Breach birth, he thought, as his hands came up to protect himself. Careful nurse. Don't let the cord wrap around it's neck.

A snowstorm of glass cubes splashed his crossed arms and showered his face. The sounds of the wash roared and the hot water dragged the broken glass across his nose and forehead. A sharp corner stung him above an eyebrow, then another under a nostril. He fought the urge to wipe them away, knowing that would make the cuts deeper. He pulled his feet back and tried going through head first, eyes pinched closed, ears getting the worst of it. His shoulders got stuck, and he sliced through his shirt working free, grinding glass into skin as he strained and contorted his body to widen the hole. Eventually it was big enough to squeeze through. And as he stood outside the car, watching the machines dancing and spinning around him, seeming to keep their distance, seeing the pink water pooling on his dashboard under the jagged hole, feeling the blood and foam running down his neck, he never even thought about what that would look like. He didn't care if someone saw him or not. The clown's mouth opened for him and he stepped out into the sun.

Too late, the doctor muttered. Stillbirth. It’s been dead for 9 months. Jason thought. I don’t understand it either. Sometimes they just keep growing, like a dead man’s fingernails

It was only when he saw the boy on the ground outside, gray rags wrapped around his arm, frozen in a yawn, stretched out in the grass-angel he'd worn down, with headphones covering his ears, slowly sitting up on his elbows and realizing what he was seeing, that Jason understood. It was only when he saw the boy squinting and pulling the headphones down to his throat, picking dirt and stones out of the skin on his arms, checking his watch and shrugging with a what-the-fuck? that he knew his car was coming out of the clown's mouth right behind him, safe, on the tracks, windshield shattered, yet shiny clean and on time. It was only then that he knew his car had been in neutral the whole time he was gunning it, trying to get out. That's when he went back for the baby.

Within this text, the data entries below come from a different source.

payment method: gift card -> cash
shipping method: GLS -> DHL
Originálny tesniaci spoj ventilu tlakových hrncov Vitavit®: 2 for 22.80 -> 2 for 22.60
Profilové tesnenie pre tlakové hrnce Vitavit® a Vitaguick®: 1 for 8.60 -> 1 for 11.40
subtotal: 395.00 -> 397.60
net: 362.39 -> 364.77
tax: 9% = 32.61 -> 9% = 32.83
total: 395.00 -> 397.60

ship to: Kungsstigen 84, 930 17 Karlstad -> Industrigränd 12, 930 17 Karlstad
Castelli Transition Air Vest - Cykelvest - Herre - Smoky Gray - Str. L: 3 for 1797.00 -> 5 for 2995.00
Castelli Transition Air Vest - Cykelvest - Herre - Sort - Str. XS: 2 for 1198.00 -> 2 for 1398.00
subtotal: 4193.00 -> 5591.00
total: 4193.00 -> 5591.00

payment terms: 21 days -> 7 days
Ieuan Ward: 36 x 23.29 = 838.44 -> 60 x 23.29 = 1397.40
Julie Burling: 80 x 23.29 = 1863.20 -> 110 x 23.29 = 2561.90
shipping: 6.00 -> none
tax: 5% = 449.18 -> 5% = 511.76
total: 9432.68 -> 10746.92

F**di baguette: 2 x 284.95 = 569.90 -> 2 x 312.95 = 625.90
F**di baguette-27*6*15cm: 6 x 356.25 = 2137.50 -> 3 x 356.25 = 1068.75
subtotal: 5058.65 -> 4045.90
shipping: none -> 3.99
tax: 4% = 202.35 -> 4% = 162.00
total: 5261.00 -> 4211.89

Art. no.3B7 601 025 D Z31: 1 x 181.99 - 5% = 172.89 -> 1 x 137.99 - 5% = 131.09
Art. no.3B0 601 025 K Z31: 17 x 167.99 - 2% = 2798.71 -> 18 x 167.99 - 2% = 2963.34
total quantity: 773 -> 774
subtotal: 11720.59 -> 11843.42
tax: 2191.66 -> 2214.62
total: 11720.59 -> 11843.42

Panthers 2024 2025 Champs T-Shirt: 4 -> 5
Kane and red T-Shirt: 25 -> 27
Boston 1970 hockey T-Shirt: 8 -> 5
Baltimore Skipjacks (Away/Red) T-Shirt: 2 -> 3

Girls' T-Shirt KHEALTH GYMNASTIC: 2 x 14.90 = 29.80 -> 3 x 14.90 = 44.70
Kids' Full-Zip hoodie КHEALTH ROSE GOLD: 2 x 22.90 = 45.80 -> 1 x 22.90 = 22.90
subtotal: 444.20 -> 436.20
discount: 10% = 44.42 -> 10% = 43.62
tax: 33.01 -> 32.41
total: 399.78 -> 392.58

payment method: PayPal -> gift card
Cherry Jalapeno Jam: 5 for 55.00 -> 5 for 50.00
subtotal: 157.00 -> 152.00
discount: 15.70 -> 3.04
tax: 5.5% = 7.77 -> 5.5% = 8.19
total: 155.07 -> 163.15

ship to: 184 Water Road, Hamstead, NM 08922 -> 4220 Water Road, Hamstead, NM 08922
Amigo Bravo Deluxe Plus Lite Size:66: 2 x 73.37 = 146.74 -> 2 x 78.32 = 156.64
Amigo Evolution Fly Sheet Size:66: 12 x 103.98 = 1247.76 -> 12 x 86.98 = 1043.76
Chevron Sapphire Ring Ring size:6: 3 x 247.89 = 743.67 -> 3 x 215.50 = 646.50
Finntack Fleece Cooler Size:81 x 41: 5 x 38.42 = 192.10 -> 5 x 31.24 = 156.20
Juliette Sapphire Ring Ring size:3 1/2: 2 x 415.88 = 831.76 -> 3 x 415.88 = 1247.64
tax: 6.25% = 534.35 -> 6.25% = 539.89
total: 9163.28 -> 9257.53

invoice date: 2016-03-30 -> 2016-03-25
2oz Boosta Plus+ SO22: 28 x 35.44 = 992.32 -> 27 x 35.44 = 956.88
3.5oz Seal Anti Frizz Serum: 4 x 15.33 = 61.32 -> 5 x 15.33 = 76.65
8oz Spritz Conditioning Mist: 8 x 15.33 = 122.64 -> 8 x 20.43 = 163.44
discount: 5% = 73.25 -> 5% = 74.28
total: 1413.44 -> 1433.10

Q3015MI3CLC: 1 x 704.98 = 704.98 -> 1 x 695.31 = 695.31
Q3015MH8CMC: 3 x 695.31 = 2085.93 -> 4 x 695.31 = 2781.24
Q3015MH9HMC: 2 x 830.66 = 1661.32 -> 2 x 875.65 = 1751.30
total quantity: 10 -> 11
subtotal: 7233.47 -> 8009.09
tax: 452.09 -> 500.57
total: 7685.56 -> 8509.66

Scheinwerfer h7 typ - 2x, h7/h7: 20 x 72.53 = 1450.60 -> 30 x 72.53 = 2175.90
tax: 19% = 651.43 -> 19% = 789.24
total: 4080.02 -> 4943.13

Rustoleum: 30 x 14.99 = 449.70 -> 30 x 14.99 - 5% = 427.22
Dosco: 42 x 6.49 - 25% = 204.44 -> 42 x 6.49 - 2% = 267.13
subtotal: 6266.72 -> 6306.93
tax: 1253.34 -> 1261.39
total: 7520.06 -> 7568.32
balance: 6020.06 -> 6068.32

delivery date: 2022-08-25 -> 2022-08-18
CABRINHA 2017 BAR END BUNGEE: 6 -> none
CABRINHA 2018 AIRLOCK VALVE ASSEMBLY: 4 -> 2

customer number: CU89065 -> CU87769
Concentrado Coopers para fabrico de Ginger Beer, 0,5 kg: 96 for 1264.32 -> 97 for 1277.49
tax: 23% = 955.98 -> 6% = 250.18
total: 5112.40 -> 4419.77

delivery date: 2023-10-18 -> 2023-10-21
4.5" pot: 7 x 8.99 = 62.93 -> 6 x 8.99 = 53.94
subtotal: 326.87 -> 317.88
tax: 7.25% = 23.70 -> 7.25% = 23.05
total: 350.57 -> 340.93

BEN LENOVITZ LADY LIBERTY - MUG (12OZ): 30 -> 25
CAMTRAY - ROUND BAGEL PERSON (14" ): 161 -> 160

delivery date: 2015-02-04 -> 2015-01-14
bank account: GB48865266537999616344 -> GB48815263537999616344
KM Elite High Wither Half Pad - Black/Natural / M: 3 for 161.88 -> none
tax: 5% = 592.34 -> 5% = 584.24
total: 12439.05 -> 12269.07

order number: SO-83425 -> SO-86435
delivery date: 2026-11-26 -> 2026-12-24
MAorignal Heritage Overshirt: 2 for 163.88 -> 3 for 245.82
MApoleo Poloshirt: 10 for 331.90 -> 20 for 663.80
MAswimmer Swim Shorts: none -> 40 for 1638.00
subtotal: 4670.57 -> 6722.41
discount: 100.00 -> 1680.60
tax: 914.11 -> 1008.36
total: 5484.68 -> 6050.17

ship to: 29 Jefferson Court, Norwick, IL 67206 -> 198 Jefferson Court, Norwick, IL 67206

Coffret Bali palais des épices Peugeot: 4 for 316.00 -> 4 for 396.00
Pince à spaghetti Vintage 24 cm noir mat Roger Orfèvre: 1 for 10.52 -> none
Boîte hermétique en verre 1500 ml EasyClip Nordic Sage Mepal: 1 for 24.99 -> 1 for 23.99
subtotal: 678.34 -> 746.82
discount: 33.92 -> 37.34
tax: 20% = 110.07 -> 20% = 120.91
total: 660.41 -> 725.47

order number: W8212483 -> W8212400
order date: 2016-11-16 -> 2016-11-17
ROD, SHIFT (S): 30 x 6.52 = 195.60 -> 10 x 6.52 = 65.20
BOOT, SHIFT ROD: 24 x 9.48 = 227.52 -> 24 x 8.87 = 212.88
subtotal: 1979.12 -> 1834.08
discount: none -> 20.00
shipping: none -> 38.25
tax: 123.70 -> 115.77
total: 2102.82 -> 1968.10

This time, when he walked out through the scalding foam and stinging needles of hot wax, with the baby tight against his chest, soft head under Jason's chin, dead skin sticking to his neck, covering the open eyes and mouth with a protecting hand when the blast of the last machine of the car wash came down, feeling the tiny rubber wheels on the hose run down the back of his neck and the hot wind blowing and burning the water off his ears, this time Jason started to feel like himself again when he stepped out into the sun.

What's worst? Finding a dead baby on the side of the road? Or wanting to?

And even if he was only holding a broken toy he'd found on the side of the road, even if it wasn't a dead baby, even if he'd never been stuck inside, Jason imagined how strong he looked. Even if he had only gone back in to get the antenna.